INPUT RECORDS =>
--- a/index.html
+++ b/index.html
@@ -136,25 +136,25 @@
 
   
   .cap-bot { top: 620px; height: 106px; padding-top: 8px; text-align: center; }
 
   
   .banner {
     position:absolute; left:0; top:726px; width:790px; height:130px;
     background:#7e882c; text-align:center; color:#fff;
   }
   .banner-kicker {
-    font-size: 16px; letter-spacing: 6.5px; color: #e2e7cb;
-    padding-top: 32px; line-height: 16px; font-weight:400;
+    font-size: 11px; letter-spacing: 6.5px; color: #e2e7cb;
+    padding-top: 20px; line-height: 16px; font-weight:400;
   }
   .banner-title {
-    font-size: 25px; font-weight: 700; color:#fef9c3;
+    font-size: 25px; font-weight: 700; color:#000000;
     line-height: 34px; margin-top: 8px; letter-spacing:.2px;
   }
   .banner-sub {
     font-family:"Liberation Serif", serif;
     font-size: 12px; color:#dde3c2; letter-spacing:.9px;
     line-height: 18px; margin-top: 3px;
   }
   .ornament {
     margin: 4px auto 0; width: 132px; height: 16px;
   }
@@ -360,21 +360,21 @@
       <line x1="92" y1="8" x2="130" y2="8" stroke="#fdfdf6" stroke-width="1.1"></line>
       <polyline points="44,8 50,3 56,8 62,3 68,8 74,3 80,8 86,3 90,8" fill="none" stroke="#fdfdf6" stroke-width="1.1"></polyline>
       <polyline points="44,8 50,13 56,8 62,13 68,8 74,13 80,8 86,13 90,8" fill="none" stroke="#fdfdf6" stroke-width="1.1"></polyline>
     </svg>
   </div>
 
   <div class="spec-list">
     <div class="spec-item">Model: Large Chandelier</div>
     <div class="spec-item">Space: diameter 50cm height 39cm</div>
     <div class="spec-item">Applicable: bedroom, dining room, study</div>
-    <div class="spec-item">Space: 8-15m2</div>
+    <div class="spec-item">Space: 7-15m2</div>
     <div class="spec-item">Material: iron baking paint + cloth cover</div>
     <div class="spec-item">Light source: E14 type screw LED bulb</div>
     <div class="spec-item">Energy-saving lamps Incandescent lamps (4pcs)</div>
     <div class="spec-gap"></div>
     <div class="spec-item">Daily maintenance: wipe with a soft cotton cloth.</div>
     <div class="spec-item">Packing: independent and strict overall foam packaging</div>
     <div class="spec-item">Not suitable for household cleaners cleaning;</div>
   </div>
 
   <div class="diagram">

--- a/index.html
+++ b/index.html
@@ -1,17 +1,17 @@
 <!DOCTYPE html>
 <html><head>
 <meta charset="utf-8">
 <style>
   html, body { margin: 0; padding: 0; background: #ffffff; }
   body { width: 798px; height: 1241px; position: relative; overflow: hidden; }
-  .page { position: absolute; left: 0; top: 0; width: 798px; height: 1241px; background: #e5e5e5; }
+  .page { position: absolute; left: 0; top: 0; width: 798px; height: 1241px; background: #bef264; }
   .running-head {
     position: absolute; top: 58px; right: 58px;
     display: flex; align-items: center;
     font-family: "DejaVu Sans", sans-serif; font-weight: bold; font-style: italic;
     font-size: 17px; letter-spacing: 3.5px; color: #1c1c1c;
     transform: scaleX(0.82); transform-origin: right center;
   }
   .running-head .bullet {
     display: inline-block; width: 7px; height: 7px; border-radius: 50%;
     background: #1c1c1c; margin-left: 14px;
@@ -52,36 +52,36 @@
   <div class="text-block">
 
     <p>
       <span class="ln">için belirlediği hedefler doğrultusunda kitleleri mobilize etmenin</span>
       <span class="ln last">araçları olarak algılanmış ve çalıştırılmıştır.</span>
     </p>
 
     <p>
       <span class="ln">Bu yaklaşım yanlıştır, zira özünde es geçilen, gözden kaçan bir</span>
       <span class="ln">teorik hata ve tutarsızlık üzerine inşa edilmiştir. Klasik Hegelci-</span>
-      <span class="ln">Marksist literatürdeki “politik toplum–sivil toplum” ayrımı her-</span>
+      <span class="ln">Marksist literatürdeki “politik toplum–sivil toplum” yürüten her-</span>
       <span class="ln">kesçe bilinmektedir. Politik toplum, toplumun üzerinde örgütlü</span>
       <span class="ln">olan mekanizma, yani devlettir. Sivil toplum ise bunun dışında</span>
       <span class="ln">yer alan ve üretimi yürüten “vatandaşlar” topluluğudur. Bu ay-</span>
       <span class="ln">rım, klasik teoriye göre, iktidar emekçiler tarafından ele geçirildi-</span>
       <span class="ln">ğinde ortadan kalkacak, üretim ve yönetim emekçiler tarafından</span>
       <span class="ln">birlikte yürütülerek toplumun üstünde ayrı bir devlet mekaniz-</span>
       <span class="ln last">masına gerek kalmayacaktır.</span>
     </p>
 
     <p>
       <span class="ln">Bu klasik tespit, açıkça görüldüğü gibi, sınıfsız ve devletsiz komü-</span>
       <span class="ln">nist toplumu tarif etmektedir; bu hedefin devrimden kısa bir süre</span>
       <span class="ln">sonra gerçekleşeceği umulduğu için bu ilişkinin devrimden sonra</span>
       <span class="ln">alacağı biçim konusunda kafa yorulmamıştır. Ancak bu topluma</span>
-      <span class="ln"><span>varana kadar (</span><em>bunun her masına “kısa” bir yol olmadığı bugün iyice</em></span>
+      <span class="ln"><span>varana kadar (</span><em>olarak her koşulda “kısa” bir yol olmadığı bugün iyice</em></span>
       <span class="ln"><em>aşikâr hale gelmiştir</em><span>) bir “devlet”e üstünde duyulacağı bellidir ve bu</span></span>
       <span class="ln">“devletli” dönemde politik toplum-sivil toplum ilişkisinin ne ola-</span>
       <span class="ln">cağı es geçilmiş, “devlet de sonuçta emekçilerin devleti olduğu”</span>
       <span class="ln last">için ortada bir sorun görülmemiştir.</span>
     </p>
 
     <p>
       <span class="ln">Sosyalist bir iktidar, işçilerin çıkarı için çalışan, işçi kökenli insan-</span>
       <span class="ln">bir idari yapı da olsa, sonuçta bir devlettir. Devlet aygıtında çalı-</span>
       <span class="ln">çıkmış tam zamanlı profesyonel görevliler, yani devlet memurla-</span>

ACTIVITY => All that is needed is the exact run of lines above from the line containing "bir sorun görülmemiştir.</span>" through the line containing "işçi kökenli insan-</span>", both of them included.

THE ANSWER =>
       <span class="ln last">için ortada bir sorun görülmemiştir.</span>
     </p>
 
     <p>
       <span class="ln">Sosyalist bir iktidar, işçilerin çıkarı için çalışan, işçi kökenli insan-</span>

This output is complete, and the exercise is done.